Yes, process flow diagrams are huge simplifications. But they do capture the important stuff. If you find this complicated, I’d love to know what you’d think about literally any other chemical production process. Here’s a process flow diagram for steam methane reforming:

This, incidentally, leaves out a ton of stuff, much more than the hydrogen diagram does. This paper estimates the capital cost of a steam reforming unit and including purification and compression of hydrogen, at \$397 million for a capacity of 607 tons per day. Converting those numbers to an “electrolysis basis”, that’s equivalent to a capital cost of roughly \$290/kW. Sure, they might be underestimating, as academics are wont to do, but their levelized production costs are in line with industry estimates, so they can’t be too far off.
Obviously, this isn’t an apples-to-apples comparison, but my point is that these systems aren’t inherently expensive. Operations like deoxidation, water treatment and cooling are fairly straightforward from a design perspective and use relatively inexpensive components. We’re decent at estimating how much pumps, compressors, tanks, and so on cost.
Hydrogen itself isn’t even a particularly tricky or challenging chemical to work with, from a process engineering standpoint. To be sure, using it in a widespread “hydrogen economy” context would be problematic, but in centralized industrial facilities? It’s very manageable3. Chemical engineers deal with far nastier stuff on a regular basis.
Hydrogen-compatible equipment is mostly off-the-shelf stuff constructed from standard materials, and isn’t particularly expensive as far as chemical process equipment goes4.
Now to be fair, there are indeed certain subsystems that are frequently missed or glossed over in public, conceptual-level studies5. But these would almost certainly be caught during feasibility studies or at worst, during early FEED. And they definitely wouldn’t result in projected costs double or tripling; not even close.
It’s not just random business/McKinsey-type analysts getting this wrong. You don’t reach FEED without some serious work being put in, by professionals with skin in the game. Are we implying that Wood, Worley, or Jacobs don’t know how to properly scope and cost water treatment systems? Cooling towers? Tanks? Pumps? Valves? This stuff is an EPC’s bread-and-butter. It’s utterly implausible that they would keep messing this up.
Estimation errors of this magnitude involve major design changes
A 200-450% cost overrun is enormous. Even at a feasibility stage, conventional estimation techniques (AACE Class 4) are generally within 50% of the final cost of a project.
The severity of these costing errors isn’t consistent with a mere mis-specification or even omission of process equipment. That might increase costs by 20-30%.
A 200-400% overrun is usually indicative of late-stage changes to the project scope or requirements—resulting in significant redesigns, rework, and delays.
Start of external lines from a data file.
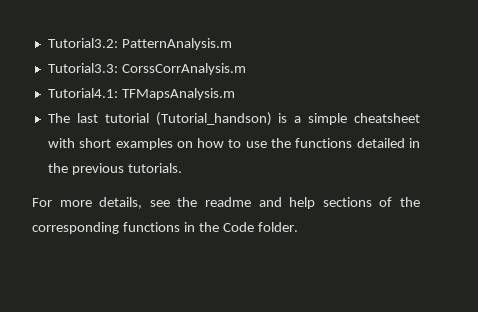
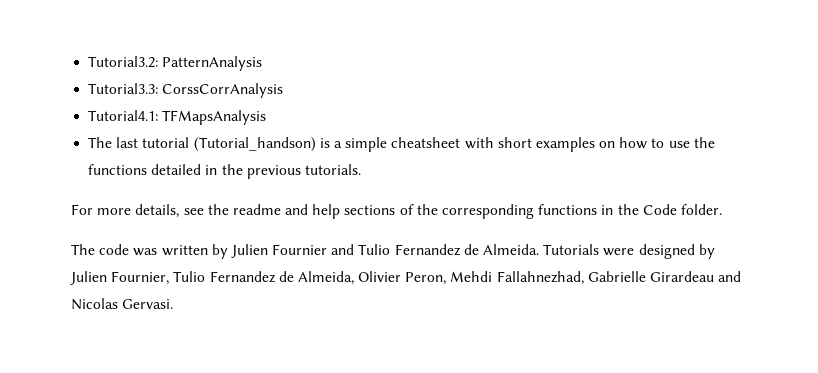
- Tutorial3.2: PatternAnalysis.m
+ Tutorial3.2: PatternAnalysis
- Tutorial3.3: CorssCorrAnalysis.m
+ Tutorial3.3: CorssCorrAnalysis
- Tutorial4.1: TFMapsAnalysis.m
+ Tutorial4.1: TFMapsAnalysis
+ The code was written by Julien Fournier and Tulio Fernandez de Almeida. Tutorials were designed by Julien Fournier, Tulio Fernandez de Almeida, Olivier Peron, Mehdi Fallahnezhad, Gabrielle Girardeau and Nicolas Gervasi.

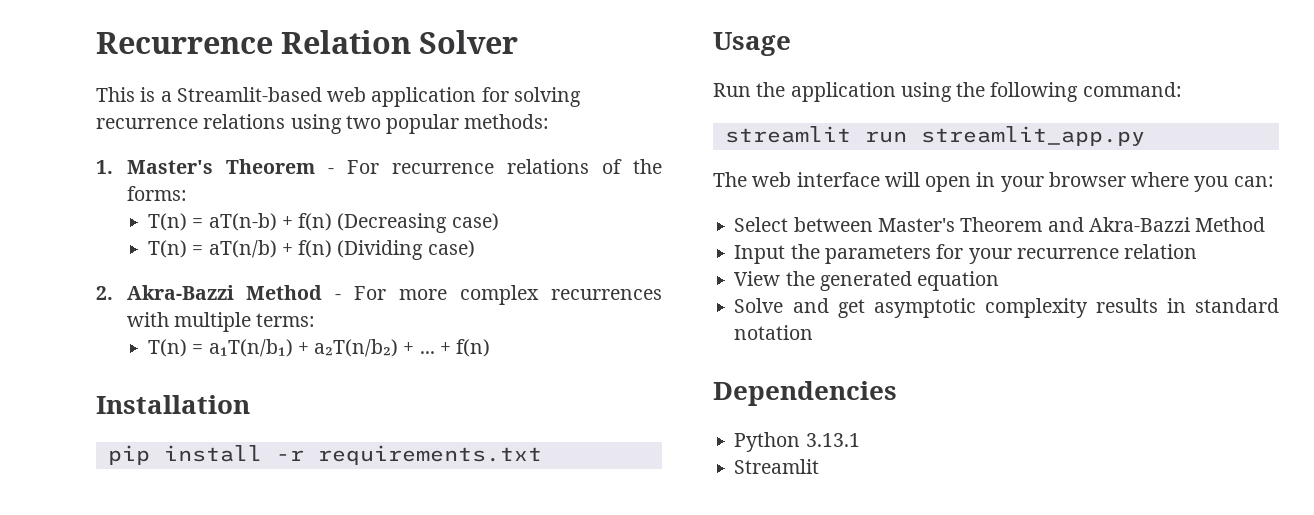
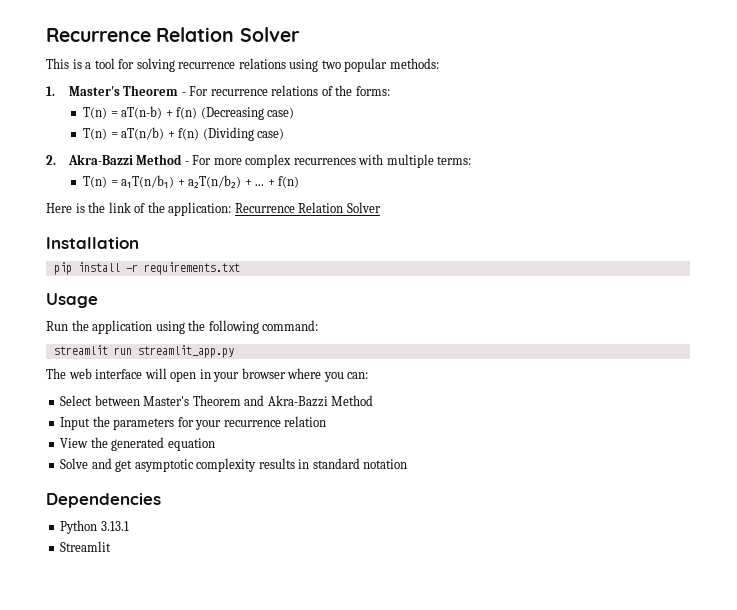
- This is a Streamlit-based web application for solving recurrence relations using two popular methods:
+ This is a tool for solving recurrence relations using two popular methods:
+ Here is the link of the application: Recurrence Relation Solver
Of course, sometimes the engineering firm messes up and under-scopes the project. Processes that are atypically complex or utilize new technologies are especially prone to this. But if that were the case, we’d expect these issues to be rectified within the first handful of projects.
The other common reason for late design changes is due to external forcing factors, such as political or regulatory actors coming in and forcing changes.
Economies of scale are not happening
BOP equipment like tanks, pumps, or compressors generally become more cost-effective the bigger they get. For instance, a pump that’s twice as big might only cost 60% more than its counterpart. This phenomenon is so common that the cost scaling of entire plants can often be crudely approximated using the same methodology.
Even if the quantity, scope, and complexity of these systems were being systematically underestimated, we would still expect these scaling rules to apply. Instead, that isn’t happening: bigger projects don’t seem to be resulting in significant cost savings as we would hope.

The problem is so pronounced that Australia’s CSIRO, in their 2024-25 GenCost report, no longer assumes any cost reductions from larger-scale projects!
There’s no reason to believe that hydrogen plant equipment is somehow the exception to cost scaling dynamics. But if these are still present, then there must somehow be diseconomies of scale cancelling out any efficiencies. That’s atypical for chemical plants—it usually happens at very large plant sizes where major challenges arise with equipment logistics and system integration.
To recap:
- Most balance-of-plant systems are fairly banal from an engineering standpoint. Attributing unanticipated costs to “balance of plant” requires many reputable organizations to have made uncharacteristically large errors in modeling and analysis.
- Given the clustering of significant cost escalations during later project stages (FEED and FID), whatever’s causing them has to be nonobvious or outside the control of experienced engineering firms.
- The magnitude of the cost overruns suggests a pattern of mid-project changes to scope and requirements.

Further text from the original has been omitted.